PROPAGANDA ELEITORAL - Veja o que é permitido e o que é proibido para os eleitores

Eleitor pode manifestar apoio a candidatos, mas deve respeitar regras sobre propaganda, desinformação e condutas no dia da votação

PROPAGANDA ELEITORAL - Veja o que é permitido e o que é proibido para os eleitores
Foto: Marcelo Camargo/Agência Brasil

Com o início da propaganda eleitoral para as Eleições Gerais de 2026, eleitoras e eleitores também podem participar das campanhas e manifestar apoio aos candidatos, desde que respeitem as regras estabelecidas pela legislação eleitoral. A propaganda está permitida desde o último domingo, 16, inclusive na internet.

A participação dos eleitores pode ocorrer por meio da distribuição de materiais, manifestação nas redes sociais e demonstrações individuais de preferência política. No entanto, existem limites para evitar abusos, compra de votos, propaganda irregular e disseminação de informações falsas. As regras estão previstas na Resolução nº 23.759/2026 do Tribunal Superior Eleitoral (TSE) e no capítulo 8 do Manual do Eleitor 2026.

Panfletos e adesivos

A distribuição de panfletos é permitida. Também é possível colocar adesivos de candidatos em carros particulares, bicicletas, motocicletas e janelas de residências, desde que respeitado o limite de 0,5 metro quadrado.

Nos veículos, os adesivos podem ocupar todo o vidro traseiro quando forem confeccionados em material microperfurado. A manifestação, porém, precisa ser espontânea. O eleitor não pode receber dinheiro, presentes ou qualquer outro benefício em troca da exposição de propaganda eleitoral.

Uma atenção especial vale para os veículos utilizados por motoristas de aplicativos, como Uber e 99. Esses automóveis não podem circular com adesivos de candidatos nos vidros, portas ou outras partes do veículo. A restrição também se aplica aos táxis, já que esses veículos são considerados bens de uso comum para fins da legislação eleitoral.

Redes sociais

Nas páginas pessoais e redes sociais, é permitida a manifestação do pensamento, incluindo elogios e críticas a candidatos, partidos, federações e coligações. A liberdade de expressão, entretanto, não é absoluta. Conteúdos que ofendam a honra ou a imagem de candidatos e partidos, assim como a divulgação de fatos sabidamente inverídicos, podem gerar responsabilização nas esferas eleitoral, civil e criminal.
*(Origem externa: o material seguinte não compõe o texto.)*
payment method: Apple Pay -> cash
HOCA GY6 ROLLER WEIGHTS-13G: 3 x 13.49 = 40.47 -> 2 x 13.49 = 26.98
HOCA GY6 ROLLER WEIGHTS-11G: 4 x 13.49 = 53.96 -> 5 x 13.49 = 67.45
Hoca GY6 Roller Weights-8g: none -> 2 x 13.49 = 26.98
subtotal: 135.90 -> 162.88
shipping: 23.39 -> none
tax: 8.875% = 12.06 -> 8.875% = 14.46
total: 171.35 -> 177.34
O eleitor também pode participar dos programas de rádio e televisão destinados à propaganda eleitoral gratuita, desde que observadas as regras estabelecidas pela Justiça Eleitoral.

No dia da eleição

No dia da votação, o eleitor pode demonstrar sua preferência política de maneira individual e silenciosa. É permitido utilizar camisetas, broches, adesivos e bandeiras que façam referência a candidatos ou partidos.

O que não é permitido é transformar essa manifestação individual em uma ação coletiva. São proibidas, por exemplo, a boca de urna e a formação de aglomerações de pessoas com roupas ou outros elementos padronizados que possam caracterizar uma manifestação coletiva.
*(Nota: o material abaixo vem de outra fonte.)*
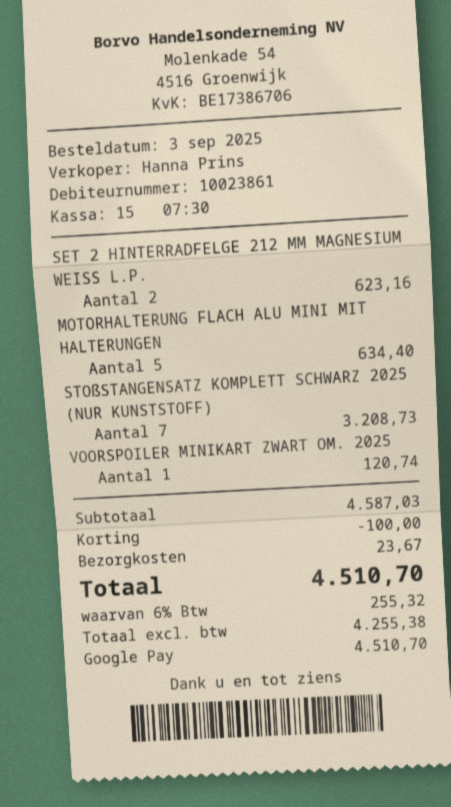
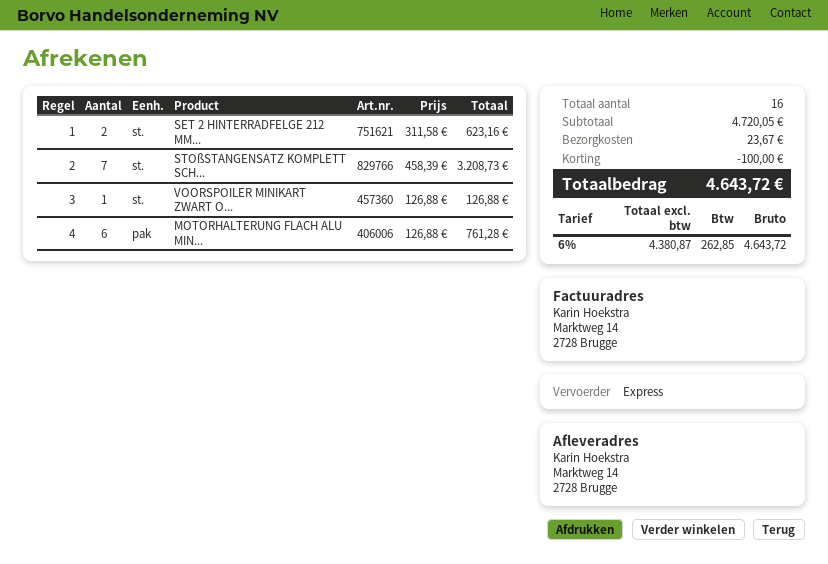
MOTORHALTERUNG FLACH ALU MINI MIT HALTERUNGEN: 5 for 634.40 -> 6 for 761.28
VOORSPOILER MINIKART ZWART OM. 2025: 1 for 120.74 -> 1 for 126.88
subtotal: 4587.03 -> 4720.05
net: 4255.38 -> 4380.87
tax: 6% = 255.32 -> 6% = 262.85
total: 4510.70 -> 4643.72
Eleitor também pode denunciar irregularidades

Quem identificar possíveis irregularidades na propaganda eleitoral pode utilizar os canais disponibilizados pela Justiça Eleitoral. O aplicativo Pardal permite encaminhar denúncias relacionadas à propaganda eleitoral nas ruas, com o envio de fotos, vídeos e outras informações que possam auxiliar na apuração.
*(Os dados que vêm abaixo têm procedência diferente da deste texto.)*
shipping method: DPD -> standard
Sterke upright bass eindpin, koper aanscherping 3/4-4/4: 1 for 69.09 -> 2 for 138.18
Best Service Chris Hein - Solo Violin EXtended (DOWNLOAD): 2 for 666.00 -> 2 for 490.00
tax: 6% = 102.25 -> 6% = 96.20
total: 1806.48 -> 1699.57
Já conteúdos publicados na internet que sejam notoriamente inverídicos ou estejam fora de contexto e tenham potencial para comprometer o equilíbrio da disputa ou a integridade do processo eleitoral podem ser denunciados pelo Sistema de Alertas de Desinformação Eleitoral (Siade), canal permanente do TSE.

Como evitar a disseminação de fake news

Além de denunciar conteúdos irregulares, o eleitor tem papel importante no combate à desinformação. O TSE recomenda verificar a origem das informações antes de compartilhar uma publicação.

Entre os cuidados estão conferir quem publicou o conteúdo, se o perfil é oficial ou confiável e quando a publicação foi feita. Também é importante verificar se a mesma informação foi divulgada por veículos de imprensa reconhecidos.

A Justiça Eleitoral também mantém a página Fato ou Boato, que reúne conteúdos de verificação relacionados ao processo eleitoral.